Why Matrix 4 Looks So Different From The First 3 Movies

The Matrix Resurrections has a totally different visual style than the original trilogy, but there’s a reason the fourth Matrix movie has its own aesthetic. 18 years after the release of The Matrix Revolutions, Lana Wachowski finally returned to the franchise for a fourth film. Warner Bros. had been clamoring for another Matrix movie for years and, as Wachowski pointed out in The Matrix Resurrections itself, the studio essentially threatened to make a Matrix movie with or without her. Wachowski co-wrote the script for the fourth Matrix film with Cloud Atlas’ David Mitchell and The Lazarus Project’s Aleksandar Hemon.

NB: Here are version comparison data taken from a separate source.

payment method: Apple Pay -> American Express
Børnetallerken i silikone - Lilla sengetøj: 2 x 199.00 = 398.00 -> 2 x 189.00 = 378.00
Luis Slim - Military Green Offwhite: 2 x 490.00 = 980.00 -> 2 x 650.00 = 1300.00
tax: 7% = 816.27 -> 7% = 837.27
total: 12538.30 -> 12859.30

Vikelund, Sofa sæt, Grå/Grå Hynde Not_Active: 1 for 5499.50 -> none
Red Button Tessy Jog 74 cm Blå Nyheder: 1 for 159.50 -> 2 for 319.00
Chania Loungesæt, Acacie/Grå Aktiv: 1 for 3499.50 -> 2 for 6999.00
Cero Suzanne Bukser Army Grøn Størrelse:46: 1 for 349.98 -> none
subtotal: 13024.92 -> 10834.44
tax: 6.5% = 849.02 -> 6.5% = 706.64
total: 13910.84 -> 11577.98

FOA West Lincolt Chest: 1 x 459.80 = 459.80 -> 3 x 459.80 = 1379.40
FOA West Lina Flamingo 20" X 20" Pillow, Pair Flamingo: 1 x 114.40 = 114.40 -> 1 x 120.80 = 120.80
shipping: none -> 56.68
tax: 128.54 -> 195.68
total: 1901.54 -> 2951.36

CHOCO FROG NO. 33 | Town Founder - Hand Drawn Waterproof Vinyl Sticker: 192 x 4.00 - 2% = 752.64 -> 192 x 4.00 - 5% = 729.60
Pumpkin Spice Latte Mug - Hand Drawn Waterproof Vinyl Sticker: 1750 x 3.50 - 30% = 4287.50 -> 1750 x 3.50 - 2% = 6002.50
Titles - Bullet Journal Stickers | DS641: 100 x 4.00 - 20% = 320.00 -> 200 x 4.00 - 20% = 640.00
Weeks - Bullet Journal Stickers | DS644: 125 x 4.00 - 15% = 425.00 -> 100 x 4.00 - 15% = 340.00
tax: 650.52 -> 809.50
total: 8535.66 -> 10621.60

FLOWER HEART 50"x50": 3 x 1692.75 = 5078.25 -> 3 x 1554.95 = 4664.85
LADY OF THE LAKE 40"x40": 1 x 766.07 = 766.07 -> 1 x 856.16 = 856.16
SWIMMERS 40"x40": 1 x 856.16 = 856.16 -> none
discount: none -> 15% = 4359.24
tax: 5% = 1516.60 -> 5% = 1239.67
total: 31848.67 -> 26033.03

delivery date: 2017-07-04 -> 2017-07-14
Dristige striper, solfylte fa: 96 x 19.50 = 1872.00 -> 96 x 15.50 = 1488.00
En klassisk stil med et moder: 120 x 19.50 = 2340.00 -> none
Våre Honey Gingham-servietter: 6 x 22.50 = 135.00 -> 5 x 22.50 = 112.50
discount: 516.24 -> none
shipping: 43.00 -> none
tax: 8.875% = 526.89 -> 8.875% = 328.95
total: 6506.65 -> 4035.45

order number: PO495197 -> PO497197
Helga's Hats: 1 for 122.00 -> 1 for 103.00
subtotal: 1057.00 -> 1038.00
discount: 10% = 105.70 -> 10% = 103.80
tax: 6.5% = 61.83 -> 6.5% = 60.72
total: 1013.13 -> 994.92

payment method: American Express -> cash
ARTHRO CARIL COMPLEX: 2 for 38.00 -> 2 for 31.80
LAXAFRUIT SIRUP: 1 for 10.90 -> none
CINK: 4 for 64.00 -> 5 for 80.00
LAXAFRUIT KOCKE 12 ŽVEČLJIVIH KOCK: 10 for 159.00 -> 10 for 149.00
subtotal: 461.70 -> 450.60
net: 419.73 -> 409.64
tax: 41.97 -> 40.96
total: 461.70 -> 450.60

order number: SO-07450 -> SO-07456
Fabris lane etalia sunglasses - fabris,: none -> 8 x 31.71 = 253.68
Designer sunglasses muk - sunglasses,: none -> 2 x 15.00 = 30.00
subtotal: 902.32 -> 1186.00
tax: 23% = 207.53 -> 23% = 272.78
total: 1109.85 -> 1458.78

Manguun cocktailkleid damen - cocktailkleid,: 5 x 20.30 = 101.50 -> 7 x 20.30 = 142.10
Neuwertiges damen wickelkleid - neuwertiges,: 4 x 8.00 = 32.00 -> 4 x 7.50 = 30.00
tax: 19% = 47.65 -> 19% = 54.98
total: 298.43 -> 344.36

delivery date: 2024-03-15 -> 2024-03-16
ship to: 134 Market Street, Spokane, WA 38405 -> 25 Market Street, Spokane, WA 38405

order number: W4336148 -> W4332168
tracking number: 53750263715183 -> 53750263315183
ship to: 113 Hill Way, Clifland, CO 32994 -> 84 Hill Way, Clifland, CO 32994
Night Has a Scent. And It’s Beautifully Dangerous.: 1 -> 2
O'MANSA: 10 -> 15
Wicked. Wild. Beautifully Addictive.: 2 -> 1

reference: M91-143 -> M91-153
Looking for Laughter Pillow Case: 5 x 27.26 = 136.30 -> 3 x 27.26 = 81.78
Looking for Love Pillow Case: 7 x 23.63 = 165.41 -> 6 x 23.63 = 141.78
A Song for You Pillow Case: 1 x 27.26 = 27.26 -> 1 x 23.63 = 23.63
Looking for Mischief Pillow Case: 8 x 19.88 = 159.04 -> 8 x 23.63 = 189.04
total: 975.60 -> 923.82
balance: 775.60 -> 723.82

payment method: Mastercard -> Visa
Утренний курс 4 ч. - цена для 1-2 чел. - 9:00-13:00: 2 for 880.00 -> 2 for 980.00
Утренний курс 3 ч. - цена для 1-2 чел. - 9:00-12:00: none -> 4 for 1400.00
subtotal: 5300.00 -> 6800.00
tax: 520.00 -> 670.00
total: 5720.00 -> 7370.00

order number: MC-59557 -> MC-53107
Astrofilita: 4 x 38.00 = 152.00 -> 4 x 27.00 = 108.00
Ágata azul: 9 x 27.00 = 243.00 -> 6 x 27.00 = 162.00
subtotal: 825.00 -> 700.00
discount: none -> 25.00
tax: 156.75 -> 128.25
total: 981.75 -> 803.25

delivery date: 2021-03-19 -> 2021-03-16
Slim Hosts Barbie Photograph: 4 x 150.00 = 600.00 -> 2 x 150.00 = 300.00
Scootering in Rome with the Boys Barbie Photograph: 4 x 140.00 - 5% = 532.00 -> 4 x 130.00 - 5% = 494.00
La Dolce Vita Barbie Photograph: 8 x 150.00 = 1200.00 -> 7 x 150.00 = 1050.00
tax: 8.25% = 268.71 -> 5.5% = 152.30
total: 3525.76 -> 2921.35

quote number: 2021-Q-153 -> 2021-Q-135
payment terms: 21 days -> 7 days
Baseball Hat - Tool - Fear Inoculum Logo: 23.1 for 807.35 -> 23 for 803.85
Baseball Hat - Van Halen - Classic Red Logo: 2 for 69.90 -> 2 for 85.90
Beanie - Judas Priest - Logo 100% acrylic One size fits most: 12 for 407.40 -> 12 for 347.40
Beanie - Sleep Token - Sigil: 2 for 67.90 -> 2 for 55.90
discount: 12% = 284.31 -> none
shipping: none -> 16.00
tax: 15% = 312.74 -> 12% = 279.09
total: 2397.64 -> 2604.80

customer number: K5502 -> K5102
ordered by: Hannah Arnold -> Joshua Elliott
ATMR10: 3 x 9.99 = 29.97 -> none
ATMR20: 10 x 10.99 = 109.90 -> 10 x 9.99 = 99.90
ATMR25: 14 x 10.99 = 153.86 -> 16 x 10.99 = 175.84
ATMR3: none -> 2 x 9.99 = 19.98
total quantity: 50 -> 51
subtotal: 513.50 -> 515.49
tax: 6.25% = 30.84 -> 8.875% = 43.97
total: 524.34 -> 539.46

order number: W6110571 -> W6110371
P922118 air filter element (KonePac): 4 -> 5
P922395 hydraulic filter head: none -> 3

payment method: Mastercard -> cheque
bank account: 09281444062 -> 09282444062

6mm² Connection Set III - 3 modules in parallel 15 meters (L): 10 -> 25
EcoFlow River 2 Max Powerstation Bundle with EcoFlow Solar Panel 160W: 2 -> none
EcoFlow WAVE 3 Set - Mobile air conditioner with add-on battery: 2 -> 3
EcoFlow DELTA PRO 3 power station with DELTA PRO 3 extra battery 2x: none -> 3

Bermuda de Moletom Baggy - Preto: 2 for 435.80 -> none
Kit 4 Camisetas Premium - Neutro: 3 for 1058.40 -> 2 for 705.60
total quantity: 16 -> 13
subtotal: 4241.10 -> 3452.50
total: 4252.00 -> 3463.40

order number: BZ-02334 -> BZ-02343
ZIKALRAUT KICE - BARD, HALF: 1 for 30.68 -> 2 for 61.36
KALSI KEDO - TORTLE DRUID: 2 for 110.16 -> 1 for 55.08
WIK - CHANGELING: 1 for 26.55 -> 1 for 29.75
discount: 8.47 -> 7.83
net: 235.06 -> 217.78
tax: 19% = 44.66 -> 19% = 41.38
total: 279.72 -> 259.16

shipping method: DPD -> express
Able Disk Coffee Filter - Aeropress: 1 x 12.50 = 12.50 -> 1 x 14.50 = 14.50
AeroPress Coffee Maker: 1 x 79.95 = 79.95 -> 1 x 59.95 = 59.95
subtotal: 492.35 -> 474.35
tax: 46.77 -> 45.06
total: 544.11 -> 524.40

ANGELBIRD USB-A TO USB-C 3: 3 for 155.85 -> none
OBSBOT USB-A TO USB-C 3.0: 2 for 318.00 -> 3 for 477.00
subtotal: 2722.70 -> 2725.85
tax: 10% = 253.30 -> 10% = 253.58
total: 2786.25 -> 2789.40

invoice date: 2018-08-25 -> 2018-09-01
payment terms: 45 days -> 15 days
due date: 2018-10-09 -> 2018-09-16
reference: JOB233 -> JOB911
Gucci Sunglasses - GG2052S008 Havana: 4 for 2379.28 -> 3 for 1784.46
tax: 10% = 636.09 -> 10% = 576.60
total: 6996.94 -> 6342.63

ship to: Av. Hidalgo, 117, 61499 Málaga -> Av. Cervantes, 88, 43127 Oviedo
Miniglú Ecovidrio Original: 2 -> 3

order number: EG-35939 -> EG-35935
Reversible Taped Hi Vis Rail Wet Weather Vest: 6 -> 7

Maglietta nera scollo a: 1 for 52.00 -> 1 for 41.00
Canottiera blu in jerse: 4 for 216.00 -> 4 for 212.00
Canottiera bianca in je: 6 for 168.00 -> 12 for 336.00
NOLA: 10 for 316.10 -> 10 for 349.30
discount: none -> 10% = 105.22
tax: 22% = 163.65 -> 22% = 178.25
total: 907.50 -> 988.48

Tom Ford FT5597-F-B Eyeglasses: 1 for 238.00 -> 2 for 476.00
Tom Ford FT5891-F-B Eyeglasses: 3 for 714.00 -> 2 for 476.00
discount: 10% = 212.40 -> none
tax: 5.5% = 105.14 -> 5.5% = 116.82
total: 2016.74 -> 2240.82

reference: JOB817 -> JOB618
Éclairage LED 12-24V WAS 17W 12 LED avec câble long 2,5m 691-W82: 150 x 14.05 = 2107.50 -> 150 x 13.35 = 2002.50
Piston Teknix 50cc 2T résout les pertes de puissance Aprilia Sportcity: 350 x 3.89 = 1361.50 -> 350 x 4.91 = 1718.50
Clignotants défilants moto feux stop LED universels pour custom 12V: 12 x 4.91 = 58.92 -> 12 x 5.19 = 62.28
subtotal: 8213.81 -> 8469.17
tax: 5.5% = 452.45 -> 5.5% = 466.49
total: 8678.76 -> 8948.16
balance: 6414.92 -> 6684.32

At the beginning of The Matrix Resurrections, Thomas Anderson is reintroduced as a video game developer. The Matrix movies are revealed to just be a video game series that Anderson conjured up. In its opening act, the film toys with the notion that all the previous movies’ events didn’t actually happen. Eventually, the movie reveals that Anderson is, indeed, Neo and that he did, indeed, escape from the Matrix and end the war between the humans and the machines. The Matrix Resurrections still doesn’t look like the previous movies, but there’s a reason for that.

The Matrix Resurrections Takes Place In A New Version Of The Matrix

The Matrix Has Been Rebooted

At the beginning of The Matrix Resurrections, Bugs learns that the machines are running old code of the Matrix on a loop. Neo is back under the impression that the simulation of the Matrix is actually reality. As far as he knows, Trinity is just a married mother, who he sees at his regular coffee shop. His therapist, The Analyst, has convinced him that the events of The Matrix trilogy all happened in his imagination. When Bugs shows up, she reveals that the Matrix is real after all, and the original trilogy really happened.

A new Matrix movie is in development with Drew Goddard attached to write and direct.

But this isn’t the same version of the Matrix seen in the original trilogy. This is a new, rebooted version of the Matrix. This explains why the fourth movie looks so different from its predecessors. The green-tinted visuals of the original trilogy reflected the look of that particular simulation, the one created to reflect the pinnacle of human society in 1999. The brighter, more varied color palette of The Matrix Resurrections highlights that this is a totally different version of the Matrix, one that reflects a totally different society.

The Matrix Resurrections Is Meant To Feel Different From The Original Movies

It’s A Meta, Non-Traditional Sequel


Keanu Reeves as Neo walking toward a building in The Matrix Resurrections

The Matrix Resurrections definitely has a different feel than the other movies, but that’s intentional — and not just because it takes place in a new iteration of the Matrix. The Matrix Resurrections is supposed to be a non-traditional sequel. The Matrix Reloaded and The Matrix Revolutions are sequels in the most traditional sense. They continue the story that began in the first film, build to an epic climax, and wrap up the saga with a definitive resolution of the ongoing conflicts. By comparison, The Matrix Resurrections is a very different kind of sequel.

The Matrix Resurrections is a meta commentary on the franchise itself, and the concept of sequels in general. It starts out with Anderson being told that Warner Bros. is demanding a sequel to The Matrix trilogy. There’s a whole sequence in which Anderson and his team of writers sit around a table and pitch ideas for what a new Matrix story could entail. Clearly, The Matrix Resurrections isn’t a typical sequel. The altered aesthetic reflects the fact that this is a totally separate work from the original trilogy; it’s its own thing.

The Matrix Resurrections’ Different Tone Might Have Played Against The Movie

It Might Have Made The Matrix 4 Too Different


Keanu Reeves and Carrie-Anne Moss as Neo and Trinity looking out at the sunset in The Matrix Resurrections

In hindsight, the different tone and visual style of The Matrix Resurrections might have worked against the movie. It was already a radical departure from what Matrix fans were used to. It toyed with the notion that the entire original trilogy was a figment of Neo’s imagination, it recast two of the best Matrix characters, and it revealed that Neo’s heroism in The Matrix Revolutions was ultimately futile because the machines and their enslavement simulation eventually came back in full force. It takes the story in directions that no one was expecting.

If The Matrix Resurrections had felt a bit more like the original Matrix movies, with high-octane action and green-hued visuals, then those radical narrative decisions might have gone down a bit more smoothly.

It may have been a bridge too far to tell that story in a completely different style with a new tone and aesthetic. It was missing all the hallmarks of a Matrix movie: the digital rain was redesigned, the action sequences weren’t as exhilarating, and the pacing was much more cerebral. If The Matrix Resurrections had felt a bit more like the original Matrix movies, with high-octane action and green-hued visuals, then those radical narrative decisions might have gone down a bit more smoothly.